If the USE_SOURCE_PERMISSIONS flag is specified CMake will attempt to set
permissions on the DESTINATION folder, which in this case would be the root
prefix (/usr/local by default on macOS), to match the source directory. This
will however fail as macOS restricts top-level system directories from having
their permissions changed. The simplest workaround is to avoid using
"DESTINATION ." and install each subdirectory explicitly instead, like this:

 foreach(
   _dir IN ITEMS
     ${CMAKE_INSTALL_BINDIR}
     ${CMAKE_INSTALL_LIBDIR}
     ${CMAKE_INSTALL_INCLUDEDIR}
     ${CMAKE_INSTALL_DATADIR}
 )
   install(
     DIRECTORY   install_tree/${_dir}/
     DESTINATION ${_dir}
     USE_SOURCE_PERMISSIONS
   )
 endforeach()

* Depending on how you find external dependencies (find_package(), vcpkg,
pkg-config...), CMake may end up outputting an executable that relies on a DLL
installed system-wide. To correctly install the DLL alongside the executable
you have to specify a regex as follows:

 install(
   TARGETS my_executable
   RUNTIME_DEPENDENCIES
   PRE_EXCLUDE_REGEXES ".*"
   PRE_INCLUDE_REGEXES "tinyxml2"
 )

CMake will scan the executable at install time and copy all the required DLLs
that match the second regex. If no regex is specified CMake will also copy OS
DLLs like libc or msvcrt, which usually isn't the desired behavior.

* Using interface targets to set include directories can be finicky. Not only
do you have to use generator expressions to conditionally use different paths
depending on whether the targets are installed, but CMake can get confused on
which options to pass to the compiler. I spent hours trying to get CMake to use
-I rather than -isystem for include directories (for some reason GCC would
ignore -isystem completely). I eventually gave up and just set the include
directories manually for each target, and for some reason CMake actually
started passing -I instead of -isystem to GCC.

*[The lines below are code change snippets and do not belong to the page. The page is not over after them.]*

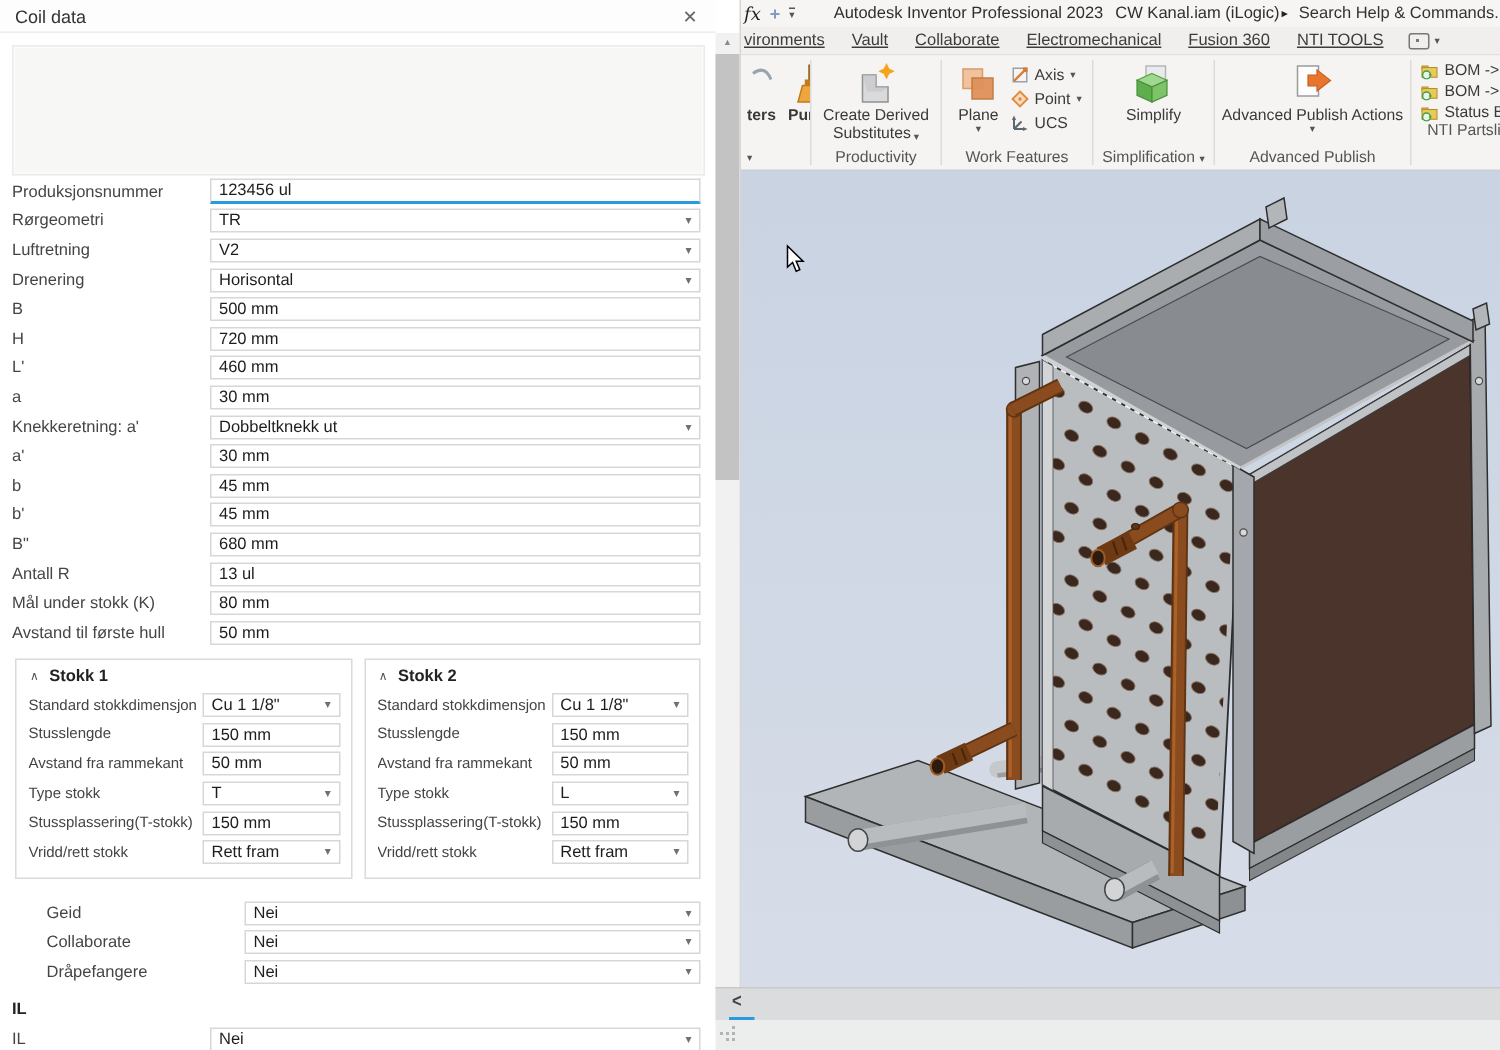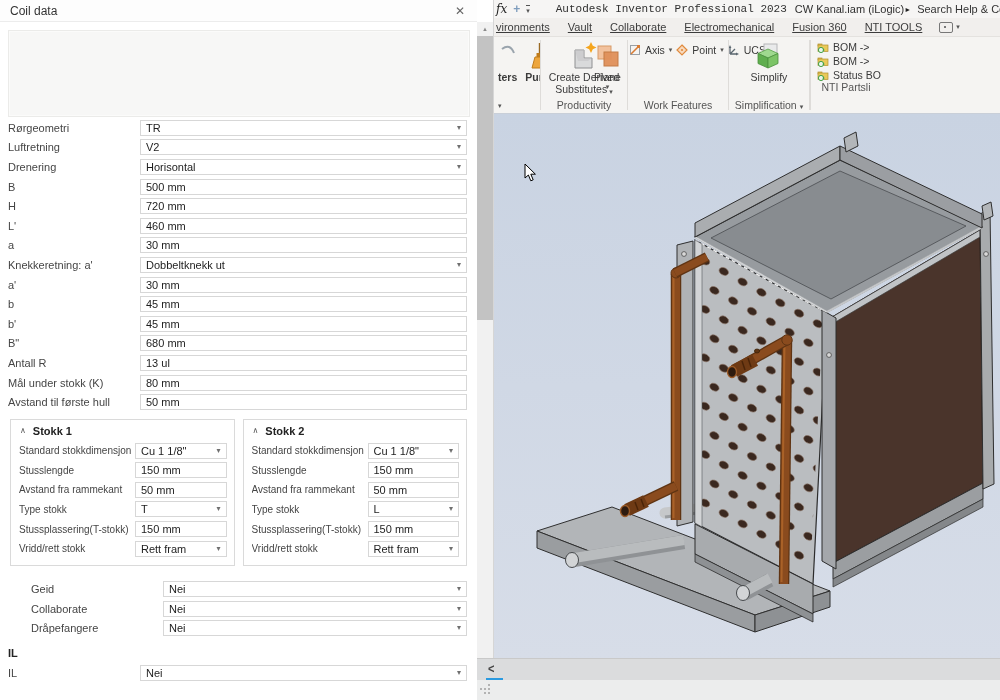--- a/index.html
+++ b/index.html
@@ -44,7 +44,7 @@
   .qat-fx{font-family:"DejaVu Serif",serif;font-style:italic;font-size:12px;color:#1f1f1f;}
   .qat-plus{color:#7f9dbd;margin:0 3px 0 6px;font-size:12px;font-weight:bold;}
   .qat-caret{font-size:7px;color:#555;border-top:1px solid #555;line-height:7px;margin-left:3px;padding-top:1px;}
-  .app-title{margin-left:26px;color:#2f2f2f;font-family:Liberation Mono, monospace;}
+  .app-title{margin-left:26px;color:#2f2f2f;}
   .app-doc{margin-left:8px;color:#2f2f2f;}
   .search{margin-left:auto;display:flex;align-items:center;gap:6px;color:#333;}
   .flyout{font-size:7px;color:#222;}

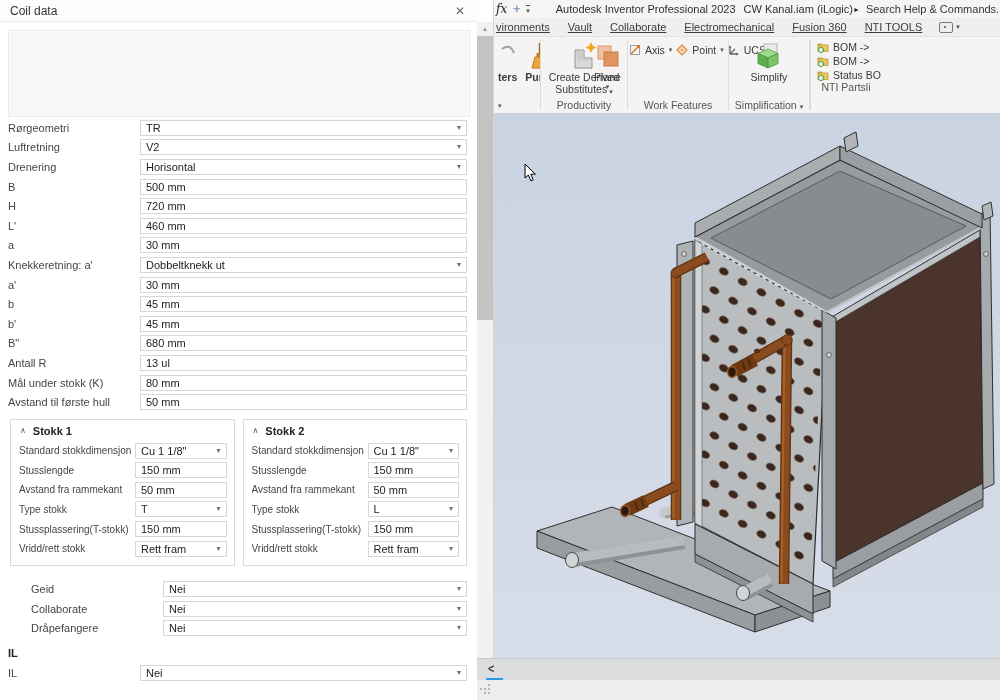--- a/index.html
+++ b/index.html
@@ -67,7 +67,7 @@
   .bigbtn .bicon{height:32px;display:flex;align-items:center;}
   .bigbtn .bcaret{font-size:7px;color:#555;line-height:6px;}
   .lbl2{display:flex;align-items:flex-end;gap:2px;}
-  .smallcol{display:flex;flex-direction:row;gap:4px;padding-top:5px;}
+  .smallcol{display:flex;flex-direction:column;gap:4px;padding-top:5px;}
   .smallbtn{display:flex;align-items:center;gap:4px;font-size:10.5px;color:#3a3a3a;white-space:nowrap;}
   .smallbtn .caret{font-size:7px;color:#555;}
   .nticol{display:flex;flex-direction:column;gap:2px;padding-top:4px;}

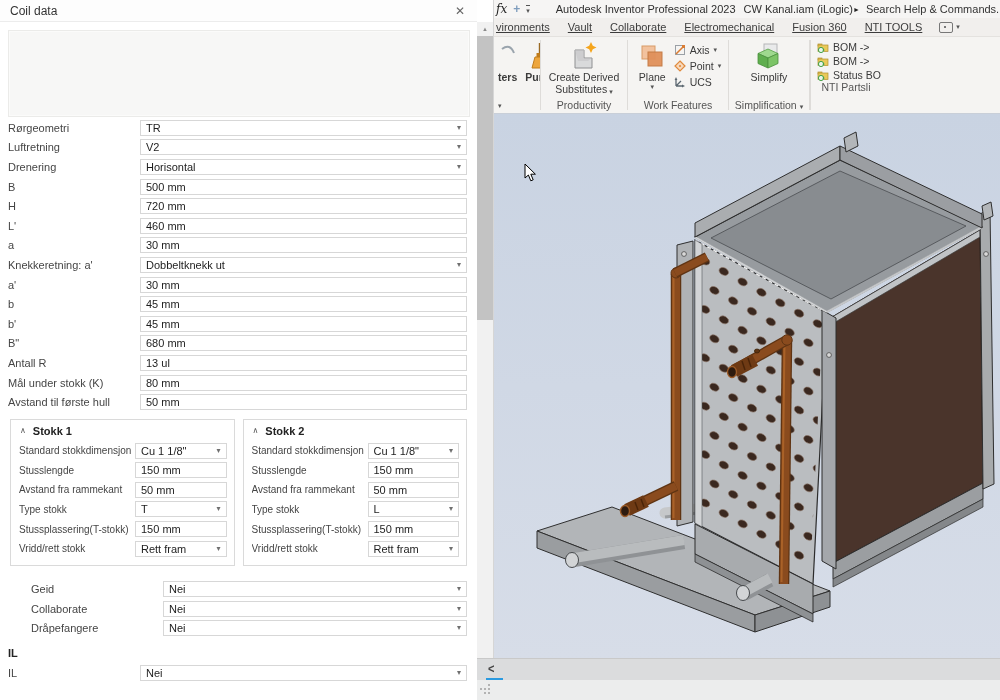--- a/index.html
+++ b/index.html
@@ -471,6 +471,21 @@
     </div>
     <div class="rsep"></div>
 
+    <div class="rpanel" style="width:130px">
+      <div class="rcontent">
+        <div class="bigbtn">
+          <span class="bicon">
+            <svg width="28" height="30" viewBox="0 0 28 30">
+              <rect x="4" y="3" width="14" height="20" fill="#fdfdfd" stroke="#9b9b9b" stroke-width="1"></rect>
+              <path d="M11,9 h6 v-3.4 l9,7 -9,7 v-3.4 h-6 Z" fill="#e8752c" stroke="#c75f1e" stroke-width="0.8"></path>
+            </svg>
+          </span>
+          <span>Advanced Publish Actions</span>
+          <span class="bcaret">▾</span>
+        </div>
+      </div>
+      <div class="glabel">Advanced Publish</div>
+    </div>
     <div class="rsep"></div>
 
     <div class="rpanel" style="width:70px">

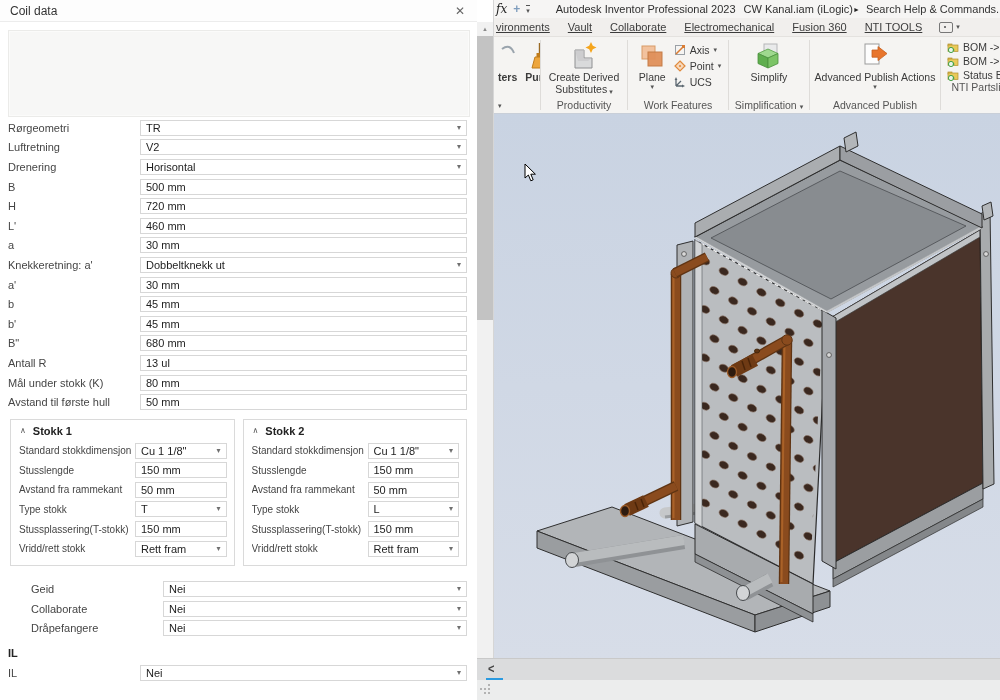--- a/index.html
+++ b/index.html
@@ -96,6 +96,12 @@
     <div class="preview"></div>
     <div class="formwrap">
       <div class="rows">
+          <div class="frow">
+            <span class="flabel">Produksjonsnummer</span>
+            <div class="fctl focused">
+              <span class="fval">123456 ul</span>
+            </div>
+          </div>
           <div class="frow">
             <span class="flabel">Rørgeometri</span>
             <div class="fctl select">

* When using CPack with NSIS, all CPACK_NSIS_* variables are passed to NSIS
verbatim, i.e. without the usual slash-to-backslash path conversion that CMake
does on Windows. Most Windows programs accept paths with slashes without issue,
unfortunately the NSIS builder is not one of those. To add insult to injury,
CMake doesn't even escape backslashes by default when quoting strings in the
generated CPack config file! So you have to convert the paths manually *and*
tell CMake to enable escaping by setting CPACK_VERBATIM_VARIABLES, like this:

 set(CPACK_VERBATIM_VARIABLES ON)
 foreach(
   _var IN ITEMS
     CPACK_NSIS_MUI_ICON
     CPACK_NSIS_MUI_UNIICON
     CPACK_NSIS_MUI_HEADERIMAGE
     CPACK_NSIS_MUI_WELCOMEFINISHPAGE_BITMAP
     CPACK_NSIS_MUI_UNWELCOMEFINISHPAGE_BITMAP
 )
   cmake_path(NATIVE_PATH ${_var} ${_var})
 endforeach()

* Not a CMake/CPack bug per se, but NSIS is picky about the banner and header
images shown in generated installers. They must be Windows BMP version 3 files
with no alpha channel, no compression and no metadata. They can either be
24-bit RGB or indexed, though it's common to use indexed colors to save space.